YOUR ASSIGNMENT ::
Go to the line in the entries below that holds "15px -> 11px" and repeat exactly from there through the line that holds "text: сеть ->", inclusive.

RECORDS PROVIDED ::
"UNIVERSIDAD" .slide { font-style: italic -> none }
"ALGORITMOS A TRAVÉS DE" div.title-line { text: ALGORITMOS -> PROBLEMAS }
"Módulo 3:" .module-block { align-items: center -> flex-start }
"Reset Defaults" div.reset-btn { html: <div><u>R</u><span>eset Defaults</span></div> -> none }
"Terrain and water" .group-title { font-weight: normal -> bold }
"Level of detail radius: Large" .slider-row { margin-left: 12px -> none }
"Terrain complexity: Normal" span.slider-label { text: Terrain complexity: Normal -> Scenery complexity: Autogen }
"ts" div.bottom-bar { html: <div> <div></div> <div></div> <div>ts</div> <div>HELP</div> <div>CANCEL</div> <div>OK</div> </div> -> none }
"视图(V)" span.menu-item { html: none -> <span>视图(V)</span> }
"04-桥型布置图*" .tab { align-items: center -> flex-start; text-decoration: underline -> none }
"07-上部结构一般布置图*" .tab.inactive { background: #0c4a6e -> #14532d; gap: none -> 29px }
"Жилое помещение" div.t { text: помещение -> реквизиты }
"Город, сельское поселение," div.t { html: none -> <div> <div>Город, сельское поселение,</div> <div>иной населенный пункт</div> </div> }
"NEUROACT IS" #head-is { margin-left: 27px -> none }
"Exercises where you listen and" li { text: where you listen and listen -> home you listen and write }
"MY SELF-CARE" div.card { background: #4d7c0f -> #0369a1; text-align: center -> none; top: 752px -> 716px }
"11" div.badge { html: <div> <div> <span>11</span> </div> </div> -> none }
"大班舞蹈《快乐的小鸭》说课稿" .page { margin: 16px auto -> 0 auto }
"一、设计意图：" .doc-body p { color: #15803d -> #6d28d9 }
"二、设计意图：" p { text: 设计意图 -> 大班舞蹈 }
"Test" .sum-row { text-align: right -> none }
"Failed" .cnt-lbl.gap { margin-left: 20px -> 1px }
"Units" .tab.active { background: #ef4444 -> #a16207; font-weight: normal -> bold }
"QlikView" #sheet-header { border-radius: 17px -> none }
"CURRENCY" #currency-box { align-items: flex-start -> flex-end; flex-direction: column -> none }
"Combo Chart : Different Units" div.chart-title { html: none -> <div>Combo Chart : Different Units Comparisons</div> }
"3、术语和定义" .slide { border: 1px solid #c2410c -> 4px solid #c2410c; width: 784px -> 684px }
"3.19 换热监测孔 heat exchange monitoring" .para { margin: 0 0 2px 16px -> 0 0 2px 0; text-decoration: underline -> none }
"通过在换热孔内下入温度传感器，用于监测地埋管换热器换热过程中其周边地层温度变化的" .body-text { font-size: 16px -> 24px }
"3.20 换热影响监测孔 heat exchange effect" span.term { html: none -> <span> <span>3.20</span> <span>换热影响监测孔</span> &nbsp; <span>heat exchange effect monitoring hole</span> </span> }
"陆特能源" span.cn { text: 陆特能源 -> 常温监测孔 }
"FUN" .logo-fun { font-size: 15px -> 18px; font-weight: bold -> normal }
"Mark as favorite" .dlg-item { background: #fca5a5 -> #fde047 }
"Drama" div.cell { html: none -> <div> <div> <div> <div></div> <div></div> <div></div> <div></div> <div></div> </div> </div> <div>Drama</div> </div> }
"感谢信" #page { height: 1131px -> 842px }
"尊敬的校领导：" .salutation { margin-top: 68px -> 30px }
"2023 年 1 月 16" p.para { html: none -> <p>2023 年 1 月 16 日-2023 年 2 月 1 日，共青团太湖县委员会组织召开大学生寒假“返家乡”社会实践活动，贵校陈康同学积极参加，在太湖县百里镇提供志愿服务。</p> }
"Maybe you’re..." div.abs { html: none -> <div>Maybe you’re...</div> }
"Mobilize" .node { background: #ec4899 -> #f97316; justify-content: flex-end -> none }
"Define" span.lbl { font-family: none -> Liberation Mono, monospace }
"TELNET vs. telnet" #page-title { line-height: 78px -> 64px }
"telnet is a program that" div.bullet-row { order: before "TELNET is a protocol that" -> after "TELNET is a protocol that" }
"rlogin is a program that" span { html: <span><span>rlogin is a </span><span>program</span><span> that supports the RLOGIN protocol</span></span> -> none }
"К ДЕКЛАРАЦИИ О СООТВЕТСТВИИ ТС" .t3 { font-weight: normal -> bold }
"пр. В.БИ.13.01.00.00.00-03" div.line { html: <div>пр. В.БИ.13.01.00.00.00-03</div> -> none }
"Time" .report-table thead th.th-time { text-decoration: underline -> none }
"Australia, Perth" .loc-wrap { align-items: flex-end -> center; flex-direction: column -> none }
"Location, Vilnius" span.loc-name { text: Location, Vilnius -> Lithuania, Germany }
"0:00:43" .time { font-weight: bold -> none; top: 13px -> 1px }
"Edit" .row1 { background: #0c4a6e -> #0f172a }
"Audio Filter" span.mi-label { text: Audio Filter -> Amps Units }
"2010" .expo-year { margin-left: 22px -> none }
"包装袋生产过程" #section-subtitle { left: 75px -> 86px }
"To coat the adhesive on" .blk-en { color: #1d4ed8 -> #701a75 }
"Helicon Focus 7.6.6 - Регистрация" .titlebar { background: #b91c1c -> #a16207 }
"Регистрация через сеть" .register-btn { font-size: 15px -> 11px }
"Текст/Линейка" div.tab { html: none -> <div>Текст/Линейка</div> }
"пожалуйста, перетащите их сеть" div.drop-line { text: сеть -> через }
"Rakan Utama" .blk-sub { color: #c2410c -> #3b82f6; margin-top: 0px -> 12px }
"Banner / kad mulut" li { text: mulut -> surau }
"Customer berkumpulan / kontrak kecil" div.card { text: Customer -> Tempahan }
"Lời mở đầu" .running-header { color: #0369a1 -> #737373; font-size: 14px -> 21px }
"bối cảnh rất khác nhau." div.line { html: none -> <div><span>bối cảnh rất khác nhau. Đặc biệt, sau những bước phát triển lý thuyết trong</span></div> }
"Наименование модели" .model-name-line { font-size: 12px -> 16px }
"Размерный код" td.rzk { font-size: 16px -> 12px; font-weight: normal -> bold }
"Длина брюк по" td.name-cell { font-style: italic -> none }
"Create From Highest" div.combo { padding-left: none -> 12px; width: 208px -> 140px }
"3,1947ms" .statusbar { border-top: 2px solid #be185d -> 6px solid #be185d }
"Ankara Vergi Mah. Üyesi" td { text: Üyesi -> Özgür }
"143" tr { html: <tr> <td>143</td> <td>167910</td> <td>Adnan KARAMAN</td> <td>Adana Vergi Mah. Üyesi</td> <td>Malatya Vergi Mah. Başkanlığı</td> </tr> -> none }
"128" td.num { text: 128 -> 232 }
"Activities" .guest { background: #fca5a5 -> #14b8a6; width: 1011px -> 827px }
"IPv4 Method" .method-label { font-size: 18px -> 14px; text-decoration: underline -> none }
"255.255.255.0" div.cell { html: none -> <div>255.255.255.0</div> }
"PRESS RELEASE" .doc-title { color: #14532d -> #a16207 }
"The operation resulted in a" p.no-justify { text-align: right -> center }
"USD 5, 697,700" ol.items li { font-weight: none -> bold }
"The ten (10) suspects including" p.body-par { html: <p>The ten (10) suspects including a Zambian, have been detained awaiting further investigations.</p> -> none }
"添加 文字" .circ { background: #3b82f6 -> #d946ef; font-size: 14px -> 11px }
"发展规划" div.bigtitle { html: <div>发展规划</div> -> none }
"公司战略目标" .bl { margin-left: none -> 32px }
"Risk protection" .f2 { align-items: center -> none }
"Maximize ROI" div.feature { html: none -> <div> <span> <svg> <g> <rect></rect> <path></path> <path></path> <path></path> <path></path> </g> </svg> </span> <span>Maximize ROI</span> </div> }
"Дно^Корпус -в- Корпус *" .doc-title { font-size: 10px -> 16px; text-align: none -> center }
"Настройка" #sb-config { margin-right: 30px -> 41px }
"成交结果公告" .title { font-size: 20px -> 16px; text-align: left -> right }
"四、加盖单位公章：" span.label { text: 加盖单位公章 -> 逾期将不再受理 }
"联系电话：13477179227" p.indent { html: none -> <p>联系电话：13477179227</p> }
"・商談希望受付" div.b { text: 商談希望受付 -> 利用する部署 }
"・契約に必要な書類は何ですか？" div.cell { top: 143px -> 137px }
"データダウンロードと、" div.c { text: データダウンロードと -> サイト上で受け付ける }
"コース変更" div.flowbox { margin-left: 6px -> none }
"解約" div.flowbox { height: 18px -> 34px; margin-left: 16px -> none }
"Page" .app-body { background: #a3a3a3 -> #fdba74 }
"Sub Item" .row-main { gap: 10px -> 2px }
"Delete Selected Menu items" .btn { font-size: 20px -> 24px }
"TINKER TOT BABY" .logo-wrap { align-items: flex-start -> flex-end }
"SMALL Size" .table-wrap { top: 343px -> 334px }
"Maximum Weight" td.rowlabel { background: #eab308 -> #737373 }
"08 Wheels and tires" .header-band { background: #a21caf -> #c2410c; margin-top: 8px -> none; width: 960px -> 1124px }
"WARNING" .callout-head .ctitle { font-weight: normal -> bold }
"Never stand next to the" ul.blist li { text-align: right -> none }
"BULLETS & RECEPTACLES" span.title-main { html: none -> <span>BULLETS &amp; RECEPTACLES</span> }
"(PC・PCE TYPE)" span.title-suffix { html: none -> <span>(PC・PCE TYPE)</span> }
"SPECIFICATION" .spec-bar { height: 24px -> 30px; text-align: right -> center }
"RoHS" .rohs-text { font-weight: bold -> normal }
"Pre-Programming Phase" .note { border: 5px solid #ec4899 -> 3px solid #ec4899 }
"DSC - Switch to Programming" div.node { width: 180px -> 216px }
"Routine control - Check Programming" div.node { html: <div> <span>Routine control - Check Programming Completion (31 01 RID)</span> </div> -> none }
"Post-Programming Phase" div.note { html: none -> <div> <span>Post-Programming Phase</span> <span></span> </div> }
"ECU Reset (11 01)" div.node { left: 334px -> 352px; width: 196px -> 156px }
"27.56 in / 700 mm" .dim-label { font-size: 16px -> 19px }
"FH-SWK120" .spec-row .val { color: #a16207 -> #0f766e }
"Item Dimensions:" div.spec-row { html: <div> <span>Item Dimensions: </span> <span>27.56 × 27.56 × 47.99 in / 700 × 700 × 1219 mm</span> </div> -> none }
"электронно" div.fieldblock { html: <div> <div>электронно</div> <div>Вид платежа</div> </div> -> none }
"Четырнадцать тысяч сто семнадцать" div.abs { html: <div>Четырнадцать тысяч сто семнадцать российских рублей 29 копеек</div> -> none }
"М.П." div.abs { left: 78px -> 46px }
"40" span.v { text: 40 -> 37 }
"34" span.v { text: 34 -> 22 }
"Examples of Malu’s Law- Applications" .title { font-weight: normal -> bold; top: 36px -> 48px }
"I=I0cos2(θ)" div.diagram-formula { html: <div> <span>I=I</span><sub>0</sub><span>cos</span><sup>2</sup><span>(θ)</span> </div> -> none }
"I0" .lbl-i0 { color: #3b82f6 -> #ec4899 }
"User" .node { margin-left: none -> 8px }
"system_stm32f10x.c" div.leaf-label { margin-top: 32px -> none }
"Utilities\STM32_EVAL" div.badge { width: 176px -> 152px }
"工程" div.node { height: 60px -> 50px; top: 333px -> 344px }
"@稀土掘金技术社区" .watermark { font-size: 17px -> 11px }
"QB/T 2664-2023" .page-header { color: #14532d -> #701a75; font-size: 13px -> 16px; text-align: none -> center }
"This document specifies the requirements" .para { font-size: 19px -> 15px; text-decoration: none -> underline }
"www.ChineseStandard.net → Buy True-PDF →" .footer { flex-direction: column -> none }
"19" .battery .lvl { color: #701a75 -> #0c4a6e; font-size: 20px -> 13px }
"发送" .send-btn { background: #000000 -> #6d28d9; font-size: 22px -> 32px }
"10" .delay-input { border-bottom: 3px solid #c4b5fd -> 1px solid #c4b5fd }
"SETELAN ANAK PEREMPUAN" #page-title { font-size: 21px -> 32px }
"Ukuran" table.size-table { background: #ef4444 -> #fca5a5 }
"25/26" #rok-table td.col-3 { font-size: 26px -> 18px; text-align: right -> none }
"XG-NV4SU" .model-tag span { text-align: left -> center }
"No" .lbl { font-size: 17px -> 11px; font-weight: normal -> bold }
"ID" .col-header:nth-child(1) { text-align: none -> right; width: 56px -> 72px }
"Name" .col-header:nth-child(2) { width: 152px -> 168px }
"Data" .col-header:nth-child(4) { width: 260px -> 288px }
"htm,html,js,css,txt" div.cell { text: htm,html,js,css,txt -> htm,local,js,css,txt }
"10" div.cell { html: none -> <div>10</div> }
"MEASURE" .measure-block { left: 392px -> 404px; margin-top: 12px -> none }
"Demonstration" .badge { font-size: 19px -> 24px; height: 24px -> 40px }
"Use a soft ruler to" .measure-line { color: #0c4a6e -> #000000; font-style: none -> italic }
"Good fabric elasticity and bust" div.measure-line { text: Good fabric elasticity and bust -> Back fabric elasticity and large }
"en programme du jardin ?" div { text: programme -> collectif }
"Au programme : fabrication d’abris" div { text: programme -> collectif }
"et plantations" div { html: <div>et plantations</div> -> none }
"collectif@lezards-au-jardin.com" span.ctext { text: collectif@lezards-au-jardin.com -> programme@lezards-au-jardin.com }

REPLY ::
"Регистрация через сеть" .register-btn { font-size: 15px -> 11px }
"Текст/Линейка" div.tab { html: none -> <div>Текст/Линейка</div> }
"пожалуйста, перетащите их сеть" div.drop-line { text: сеть -> через }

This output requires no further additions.